I asked you God, but I know, where is the rest! You started me with one Katherine and now I still have three. God, soothe my Katherine’s anxieties, please help me feel whole. Help me find comfort in faith Lord, and the words to console, my daughters each day, and the hurt in my soul.”

That was my speech and it seems to have more significance now than I realise.

Katherine never managed to get to the Christmas she was hoping for, nor have any been quite the same ever since but I have done everything to have her find the kind of peace in the grave she would have hoped for. The Red Robin has become a bit of a Christmas card icon and one day I hope that my daughter’s chests will be bursting in pride in realising how much I have struggled in trying to make that peace happen.

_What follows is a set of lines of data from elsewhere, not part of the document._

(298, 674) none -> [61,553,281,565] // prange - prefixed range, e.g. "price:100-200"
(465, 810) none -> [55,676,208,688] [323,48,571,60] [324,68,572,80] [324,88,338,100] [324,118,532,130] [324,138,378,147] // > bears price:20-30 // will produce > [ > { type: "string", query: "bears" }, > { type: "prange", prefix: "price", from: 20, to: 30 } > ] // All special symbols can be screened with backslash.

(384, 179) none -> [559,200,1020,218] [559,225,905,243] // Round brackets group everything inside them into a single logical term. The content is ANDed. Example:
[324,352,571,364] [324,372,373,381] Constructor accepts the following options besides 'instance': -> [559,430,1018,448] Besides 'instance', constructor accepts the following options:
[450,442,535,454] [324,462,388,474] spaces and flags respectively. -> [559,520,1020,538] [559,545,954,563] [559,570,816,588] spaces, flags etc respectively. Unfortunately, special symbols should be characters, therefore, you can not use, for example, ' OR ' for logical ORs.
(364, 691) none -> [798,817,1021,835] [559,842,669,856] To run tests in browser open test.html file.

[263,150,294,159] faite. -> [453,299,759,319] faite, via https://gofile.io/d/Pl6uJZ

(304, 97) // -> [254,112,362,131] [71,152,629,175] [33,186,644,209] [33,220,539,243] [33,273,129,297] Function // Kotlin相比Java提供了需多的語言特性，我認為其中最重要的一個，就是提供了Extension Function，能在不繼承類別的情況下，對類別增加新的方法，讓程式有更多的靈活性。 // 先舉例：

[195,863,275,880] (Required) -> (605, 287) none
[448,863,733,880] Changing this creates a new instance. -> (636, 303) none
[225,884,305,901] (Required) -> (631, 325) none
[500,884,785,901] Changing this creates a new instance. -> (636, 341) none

Three years ago I buried Katherine as per her request, with the ashes of both her late father Ernest and our daughter Jessica. Of course this was difficult for me, but it also gave me great comfort to know she did not go there alone. It was so like Kath to quietly take others by the hand in everything she did and it soothes me knowing at that in Katherine’s grave, my daughter is once again held tight in her mother’s arms, and that an old wound in me was healed with the new.

Christmas Day is as much about who is present as much as we think about who is not. Ernest is no longer here and nor is his Granddaughter Jessica, but it was always Katherine’s presence that helped manage those absences, and now that is missing too! 

When the moments of sadness or pride over my daughters seep out or overwhelm me sat around the Christmas tree, I can only look around and wonder, if we are alone in the room or if there are Angels sat there with me.